* _Your task_
Each entry should be restated word for word, with all pictures left out.

* _Exercise input_

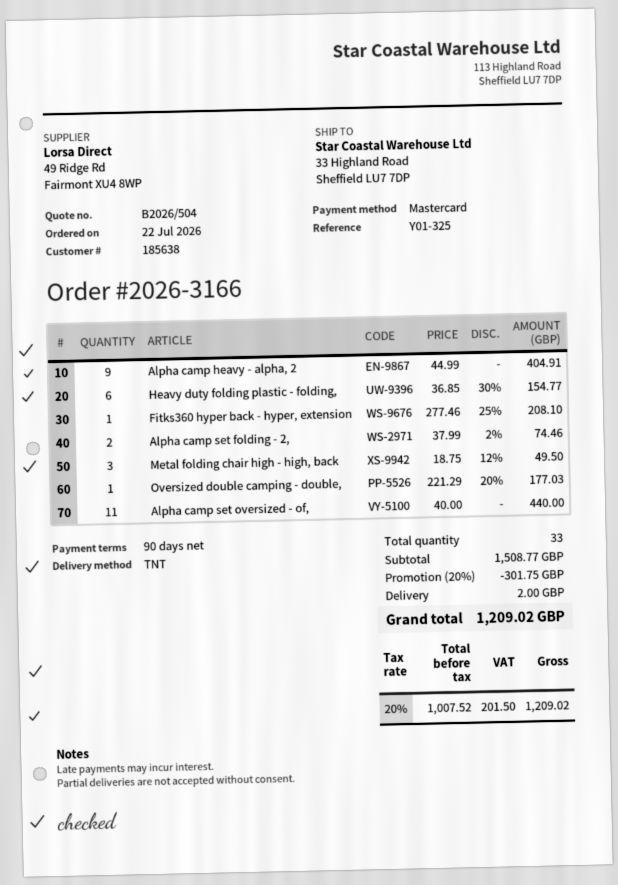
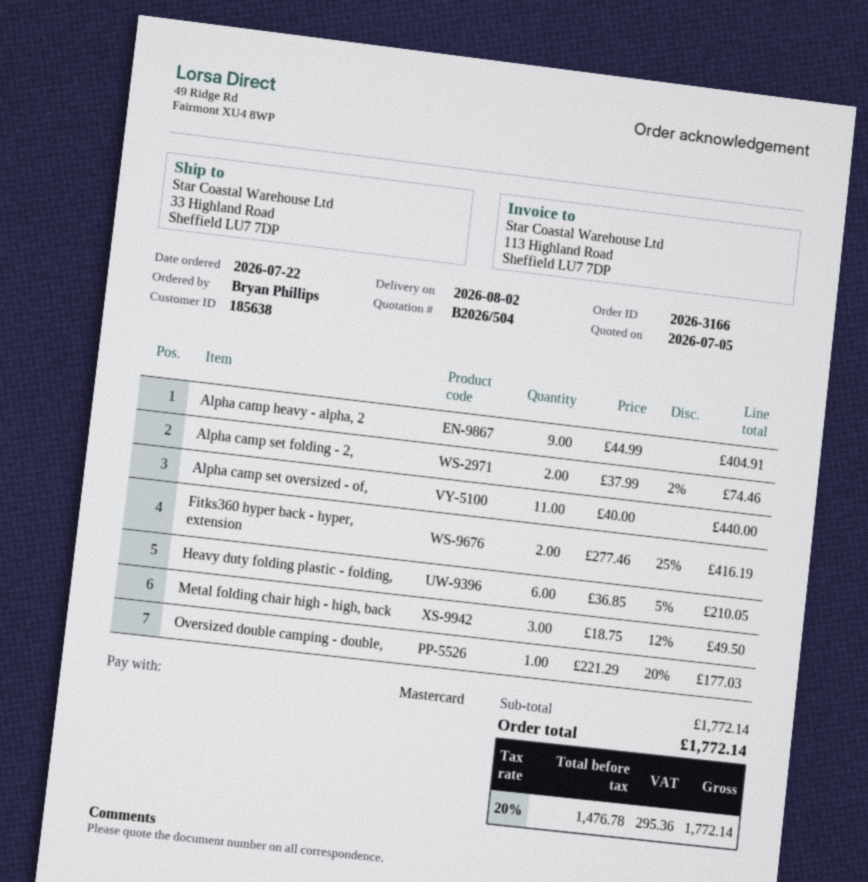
Heavy duty folding plastic - folding,: 6 x 36.85 - 30% = 154.77 -> 6 x 36.85 - 5% = 210.05
Fitks360 hyper back - hyper, extension: 1 x 277.46 - 25% = 208.10 -> 2 x 277.46 - 25% = 416.19
subtotal: 1508.77 -> 1772.14
discount: 20% = 301.75 -> none
shipping: 2.00 -> none
net: 1007.52 -> 1476.78
tax: 20% = 201.50 -> 20% = 295.36
total: 1209.02 -> 1772.14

* _Result for this exercise_
Heavy duty folding plastic - folding,: 6 x 36.85 - 30% = 154.77 -> 6 x 36.85 - 5% = 210.05
Fitks360 hyper back - hyper, extension: 1 x 277.46 - 25% = 208.10 -> 2 x 277.46 - 25% = 416.19
subtotal: 1508.77 -> 1772.14
discount: 20% = 301.75 -> none
shipping: 2.00 -> none
net: 1007.52 -> 1476.78
tax: 20% = 201.50 -> 20% = 295.36
total: 1209.02 -> 1772.14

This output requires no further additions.